Segment Start: MATERIAL SHOWN

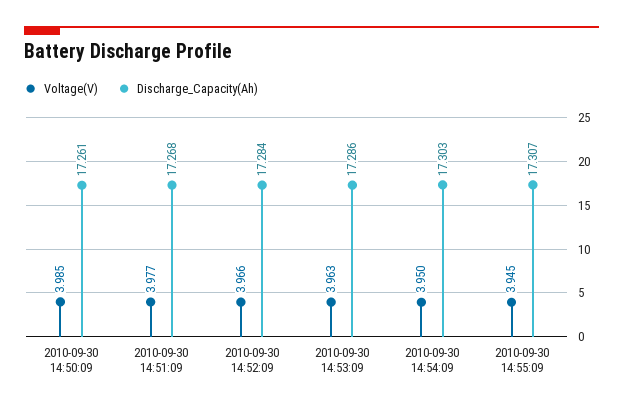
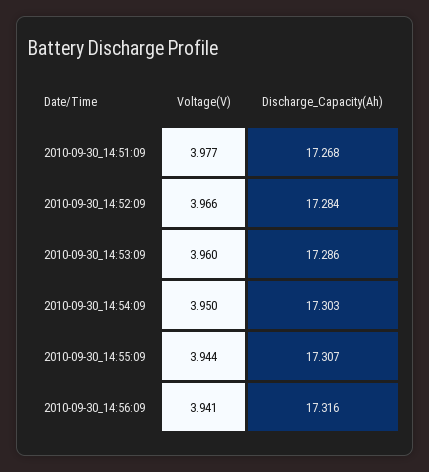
Voltage(V), 2010-09-30 14:50:09: 3.985 -> none
Discharge_Capacity(Ah), 2010-09-30 14:50:09: 17.261 -> none
Voltage(V), 2010-09-30 14:53:09: 3.963 -> 3.96
Voltage(V), 2010-09-30 14:55:09: 3.945 -> 3.944
Voltage(V), 2010-09-30_14:56:09: none -> 3.941
Discharge_Capacity(Ah), 2010-09-30_14:56:09: none -> 17.316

Segment End: MATERIAL SHOWN

• [TASK]:
All entries need repeating exactly, but without the pictures.

• [ANSWER SECTION]:
Voltage(V), 2010-09-30 14:50:09: 3.985 -> none
Discharge_Capacity(Ah), 2010-09-30 14:50:09: 17.261 -> none
Voltage(V), 2010-09-30 14:53:09: 3.963 -> 3.96
Voltage(V), 2010-09-30 14:55:09: 3.945 -> 3.944
Voltage(V), 2010-09-30_14:56:09: none -> 3.941
Discharge_Capacity(Ah), 2010-09-30_14:56:09: none -> 17.316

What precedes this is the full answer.